# Temporal Difference Learning methods for Control

> This is the summary of lecture "Sample-based Learning Methods" from Coursera.

- toc: true 
- badges: true
- comments: true
- author: Chanseok Kang
- categories: [Python, Coursera, Reinforcement_Learning]
- image: 

## SARSA - GPI with TD

### Generalized Policy Iteration

![gpi](image/gpi.png)

### SARSA

The acronym describes the data used in the updates.

$$ S_t, A_t, R_{t+1}, S_{t+1}, A_{t+1} $$

$$ Q(S_t, A_t) \leftarrow Q(S_t, A_t) + \alpha \big(R_{t+1} + \gamma Q(S_{t+1}, A_{t+1}) - Q(S_t, A_t)\big) $$

Recall the TD update,

$$ V((S_t) \leftarrow V(S_t) + \alpha \big( R_{t+1} + \gamma (V(S_{t+1}) - V(S_t)\big) $$

As a result, **SARSA** is the GPI algorithm that uses TD for policy evaluation.

## What is Q-learning?

### Q-learning (off-policy TD Control) for estimating $\pi \approx \pi_{*}$

$\begin{aligned}
&\text{Algorithm parameters: step size } \alpha \in (0, 1], \text{ small } \epsilon > 0 \\
&\text{Initialize } Q(s, a), \text{ for all } s \in \mathcal{S}^{+}, a \in \mathcal{A}(s), \text{ arbitrarily except that } Q(terminal, \cdot) = 0 \\
\newline
&\text{Loop for each episode: } \\
&\quad \text{Initialize } S\\
&\quad \text{Loop for each step of episode:} \\
&\qquad \text{Choose } A \text{ from } S \text{ using policy derived from } Q \text{ (e.g., } \epsilon-\text{greedy)} \\
&\qquad \text{Take action } A, \text{ observe } R, S' \\
&\qquad Q(S, A) \leftarrow Q(S, A) + \alpha [R + \gamma \max_{a} Q(S', a) - Q(S, A)] \\
&\qquad S \leftarrow S' \\
&\quad \text{until } S \text{ is terminal} \\
\end{aligned}$

### Revisiting Bellman equations

- SARSA: SARSA is sample-based version of policy iteration, and it uses standard bellman equation for action value.

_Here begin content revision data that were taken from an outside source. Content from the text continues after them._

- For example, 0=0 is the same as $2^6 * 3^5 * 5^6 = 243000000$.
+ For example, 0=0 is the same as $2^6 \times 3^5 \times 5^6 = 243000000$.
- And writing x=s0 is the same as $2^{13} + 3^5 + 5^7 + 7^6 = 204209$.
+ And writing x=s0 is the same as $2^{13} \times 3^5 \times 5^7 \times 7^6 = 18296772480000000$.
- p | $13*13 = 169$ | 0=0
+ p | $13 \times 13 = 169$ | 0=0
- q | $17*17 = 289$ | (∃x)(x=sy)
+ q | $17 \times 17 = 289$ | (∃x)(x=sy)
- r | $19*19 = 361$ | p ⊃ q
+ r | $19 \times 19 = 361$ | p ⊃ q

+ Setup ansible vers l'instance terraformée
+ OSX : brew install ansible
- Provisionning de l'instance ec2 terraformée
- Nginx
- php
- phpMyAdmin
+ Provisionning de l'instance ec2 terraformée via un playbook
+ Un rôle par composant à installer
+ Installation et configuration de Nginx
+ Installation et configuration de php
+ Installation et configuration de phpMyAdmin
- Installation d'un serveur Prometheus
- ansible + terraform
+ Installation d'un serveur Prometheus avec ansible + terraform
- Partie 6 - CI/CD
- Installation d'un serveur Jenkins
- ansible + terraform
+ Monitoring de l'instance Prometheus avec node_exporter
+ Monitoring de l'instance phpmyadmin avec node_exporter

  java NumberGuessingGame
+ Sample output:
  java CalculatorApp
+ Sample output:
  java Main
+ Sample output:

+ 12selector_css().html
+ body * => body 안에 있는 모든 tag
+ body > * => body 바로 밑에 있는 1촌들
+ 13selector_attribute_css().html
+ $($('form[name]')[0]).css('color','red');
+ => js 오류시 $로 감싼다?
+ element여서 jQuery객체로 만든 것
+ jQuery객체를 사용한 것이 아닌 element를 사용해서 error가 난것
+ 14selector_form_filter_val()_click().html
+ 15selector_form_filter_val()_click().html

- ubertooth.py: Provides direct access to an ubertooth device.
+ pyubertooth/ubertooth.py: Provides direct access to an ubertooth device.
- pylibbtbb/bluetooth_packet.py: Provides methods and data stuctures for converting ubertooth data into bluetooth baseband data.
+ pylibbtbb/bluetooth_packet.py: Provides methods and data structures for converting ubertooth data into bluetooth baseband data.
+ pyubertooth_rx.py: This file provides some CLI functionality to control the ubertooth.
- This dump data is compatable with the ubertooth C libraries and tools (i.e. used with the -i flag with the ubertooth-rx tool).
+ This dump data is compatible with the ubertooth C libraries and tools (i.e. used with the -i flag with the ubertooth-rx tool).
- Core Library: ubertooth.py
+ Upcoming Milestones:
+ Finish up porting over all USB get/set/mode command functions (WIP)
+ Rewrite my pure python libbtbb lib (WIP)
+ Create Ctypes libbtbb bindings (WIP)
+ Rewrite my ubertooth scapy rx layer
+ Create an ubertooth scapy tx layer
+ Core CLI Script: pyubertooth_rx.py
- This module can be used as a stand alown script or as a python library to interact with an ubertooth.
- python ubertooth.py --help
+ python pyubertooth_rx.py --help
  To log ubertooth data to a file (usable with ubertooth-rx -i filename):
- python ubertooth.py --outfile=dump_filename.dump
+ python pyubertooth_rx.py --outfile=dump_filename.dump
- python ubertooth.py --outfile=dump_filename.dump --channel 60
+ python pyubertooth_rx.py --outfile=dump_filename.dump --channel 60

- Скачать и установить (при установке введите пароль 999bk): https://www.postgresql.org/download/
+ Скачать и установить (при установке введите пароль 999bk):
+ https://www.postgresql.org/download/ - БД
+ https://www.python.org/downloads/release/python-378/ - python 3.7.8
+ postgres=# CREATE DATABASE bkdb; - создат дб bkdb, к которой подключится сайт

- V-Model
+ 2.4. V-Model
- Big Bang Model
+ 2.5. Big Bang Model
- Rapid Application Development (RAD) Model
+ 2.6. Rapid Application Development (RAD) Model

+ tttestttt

$q_{\pi}(s, a) = \sum_{s', r} p(s', r \vert s, a) \big(r + \gamma \sum_{a'}\pi(a' \vert s') q_{\pi}(s', a')\big) \\
Q(S_t, A_t) \leftarrow Q(S_t, A_t) + \alpha \big(R_{t+1} + \gamma Q(S_{t+1}, A_{t+1}) - Q(S_t, A_t)\big) $

- Q-learning: Q-learning is sample-based version of value iteration, and it uses bellman optimality equation.

$q_{*}(s, a) = \sum_{s', r} p(s', r \vert s, a) \big(r + \gamma \max_{a'} q_{*}(s', a') \big) \\
Q(S_t, A_t) \leftarrow Q(S_t, A_t) + \alpha \big( R_{t+1} + \gamma \max_{a'} Q(S_{t+1}, a') - Q(S_t, A_t)\big) $

## How is Q-learning off-policy?

SARSA selects its action from current policy ($\pi$). In this case, the target policy and the behavior policy is the same.(**on-policy**) But in Q-learning, action is selected from optimal policy($\pi_{*}$), that is, the target policy is not the same as the behavior policy. This is called **off-policy**. But when taking the expection of state-action value in Q-learning, it is same as current policy, so it doesn't require any importance sampling techniques.